Ulubieniec Tomasza Sakiewicza Grzegorz Bierecki zarobił w 2010 r. więcej, niż jakikolwiek prezes banku komercyjnego! Bierecki jako prezes w Kasie Krajowej zainkasował 3.449.000 zł pensji. Dodatkowo, będąc w zarządach i radach nadzorczych 13 spółek, zarobił w zeszłym roku prawie 3.109.000 zł . W sumie ponad 6,5 miliona zł rocznego dochodu(około 540 000 zł miesięcznie).Dla porównania szef PKO BP Zbigniew Jagiełło, w 2010 r. zarobił 1 mln. zł.Ciekawe co na to wyborcy Pis , którzy przecież gremialnie zasilają tę parabankową organizację?

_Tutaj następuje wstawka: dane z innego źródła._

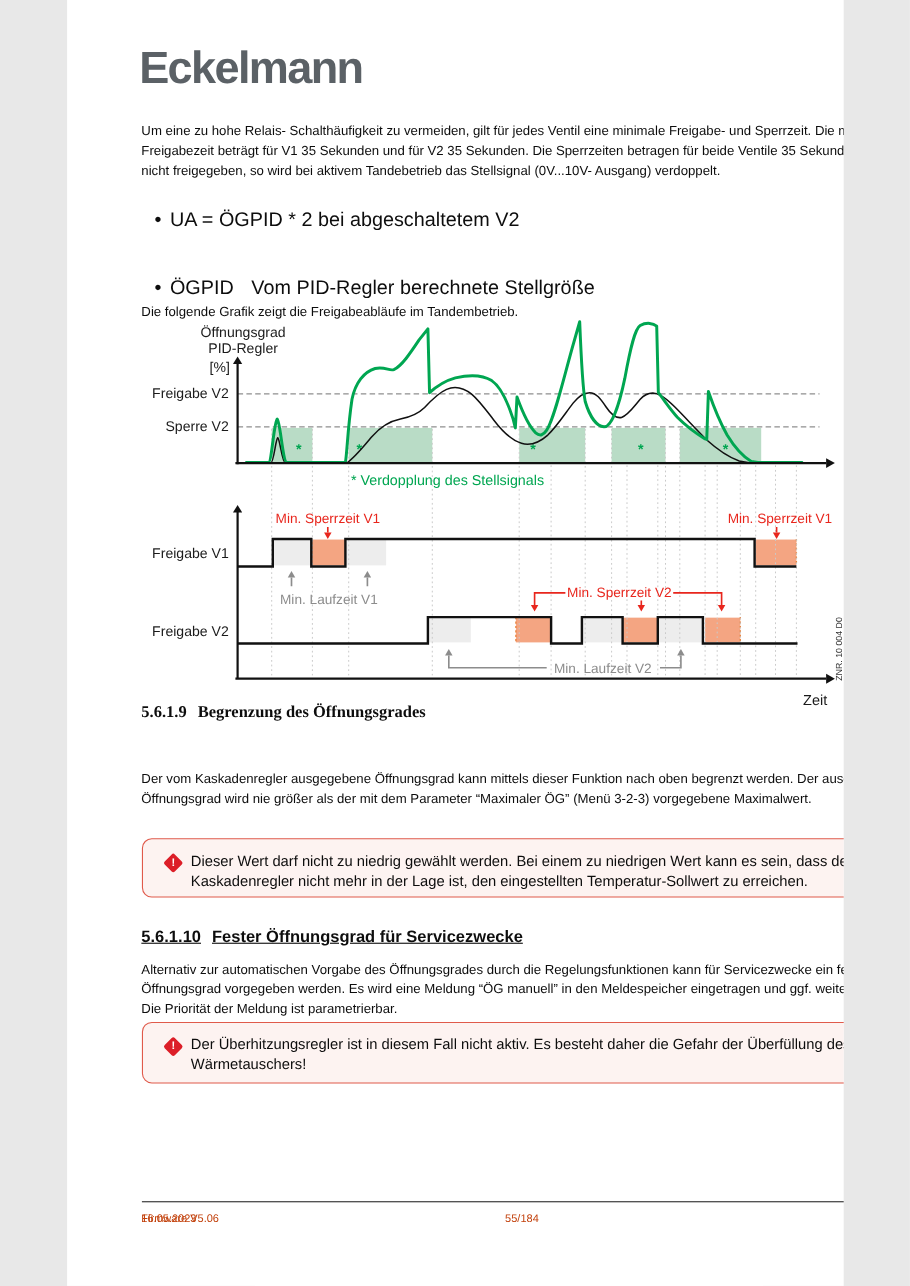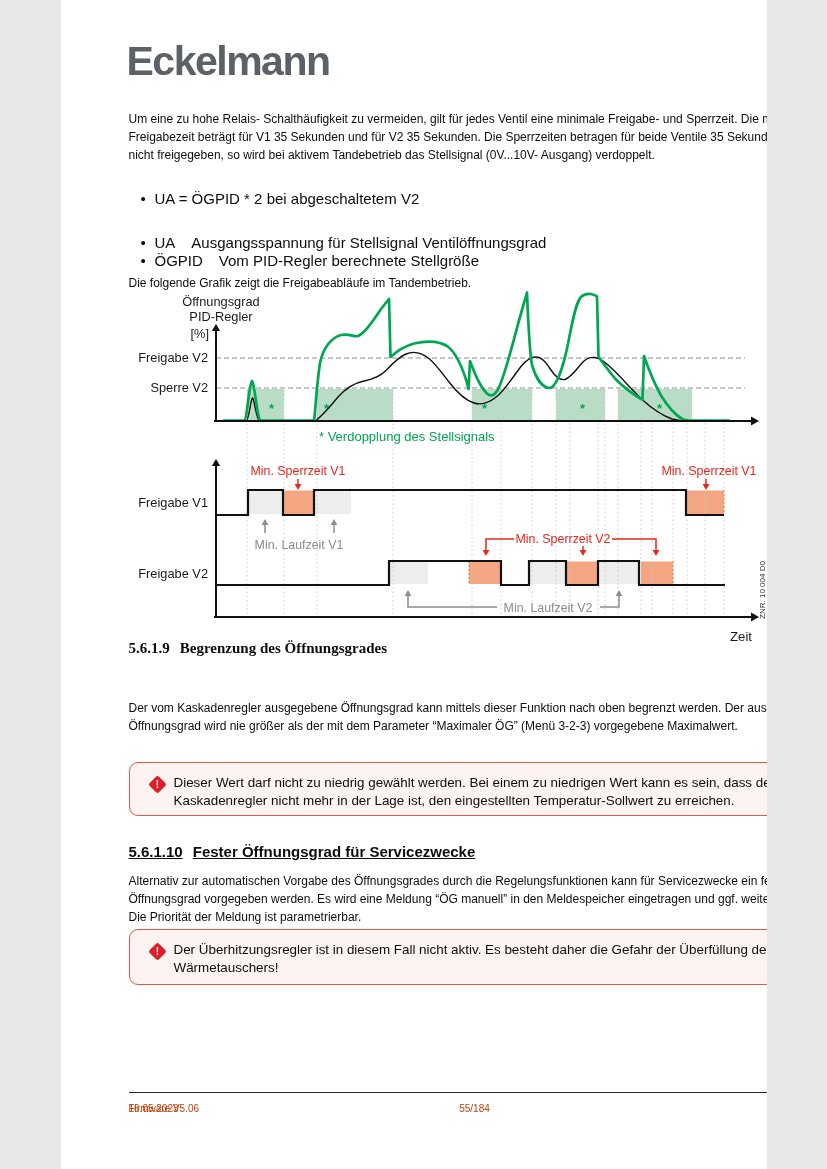--- a/index.html
+++ b/index.html
@@ -1,21 +1,21 @@
 <!DOCTYPE html>
 <html><head>
 <meta charset="utf-8">
 <style>
   html,body{margin:0;padding:0;background:#e8e8e8;}
   .page{position:relative;width:706px;height:1169px;background:#ffffff;margin:0 auto;
         font-family:"Liberation Sans",sans-serif;color:#111;overflow:hidden;}
   .logo{position:absolute;left:66px;top:38px;font-size:41px;font-weight:bold;
         color:#5b6166;letter-spacing:-1.5px;}
   .para{position:absolute;left:68px;width:696px;font-size:12px;line-height:18.2px;color:#0d0d0d;}
-  .bullet{position:absolute;left:80px;width:680px;font-size:15px;line-height:18px;color:#0d0d0d;}
+  .bullet{position:absolute;left:80px;width:680px;font-size:18px;line-height:18px;color:#0d0d0d;}
   .bullet .dot{display:inline-block;width:14px;}
   .term{margin-right:16px;}
   h2.sec{position:absolute;left:68px;margin:0;font-size:15px;font-weight:bold;color:#0d0d0d;}
   h2.sec .num{margin-right:10px;}
   .warnbox{position:absolute;left:68px;width:692px;box-sizing:border-box;
            border:1.6px solid #e05a4b;border-radius:9px;background:#fdf3f1;
            padding:11px 16px 11px 44px;font-size:13.4px;line-height:18.2px;color:#0d0d0d;}
   .warnicon{position:absolute;left:21px;top:15px;width:13px;height:13px;background:#dc1e28;
             transform:rotate(45deg);border-radius:2px;}
   .warnicon span{position:absolute;left:0;top:0;width:13px;height:13px;transform:rotate(-45deg);
@@ -54,23 +54,20 @@
 
   <div class="logo">Eckelmann</div>
 
   <div class="para" style="top:110px;">Um eine zu hohe Relais- Schalthäufigkeit zu vermeiden, gilt für jedes Ventil eine minimale Freigabe- und Sperrzeit. Die minimale Freigabezeit beträgt für V1 35 Sekunden und für V2 35 Sekunden. Die Sperrzeiten betragen für beide Ventile 35 Sekunden. Ist V2 nicht freigegeben, so wird bei aktivem Tandebetrieb das Stellsignal (0V...10V- Ausgang) verdoppelt.</div>
 
   <div class="bullet" style="top:190px;">
     <span class="dot">•</span><span>UA = ÖGPID * 2 bei abgeschaltetem V2</span>
   </div>
 
 
-  <div class="bullet" style="top:234px;">
-    <span class="dot">•</span><span class="term">UA</span><span>Ausgangsspannung für Stellsignal Ventilöffnungsgrad</span>
-  </div>
 
   <div class="bullet" style="top:252px;">
     <span class="dot">•</span><span class="term">ÖGPID</span><span>Vom PID-Regler berechnete Stellgröße</span>
   </div>
 
   <div class="para" style="top:274px;">Die folgende Grafik zeigt die Freigabeabläufe im Tandembetrieb.</div>
 
   <svg class="diagram" width="706" height="366" viewBox="58 288 706 366" xmlns="http://www.w3.org/2000/svg">
 
     <g>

Informacja o gigantycznych zarobkach Pana Prezesa Biereckiego , pewnie nigdy by nie ujrzała światła dziennego gdyby nie został on wybrany z ramienia PIS na senatora RP bieżącej kadencji.Musiał więc złożyć oświadczenie majątkowe.Jednak jakaś dziwna właściwość ludzkiej natury nie pozwoliła Biereckiemu na zrezygnowanie z apanaży prezesa Skoku , a to chyba taki jedyny przypadek.W sumie Bierecki do 540 tys. zł miesięcznego dochodu , dodaje 10 tys. diety senatora .CIekawe czy zachowa sie podobnie jak prokuratorzy Bogdan Święczkowski i Dariusz Barski wybrani na posłów z ramienia PIS.Dla pieniędzy z diet prokuratorskich woleli zrezygnować z mandatu posła.
Niestety dla niego 12 stycznia Trybunał Konstytucyjny zdecyduje, czy ustawa poddająca SKOK-i pod nadzór bankowy jest zgodna z konstytucją. Jeśli tak będzie ,to apanaże prezesa Biereckiego bardzo zmaleją.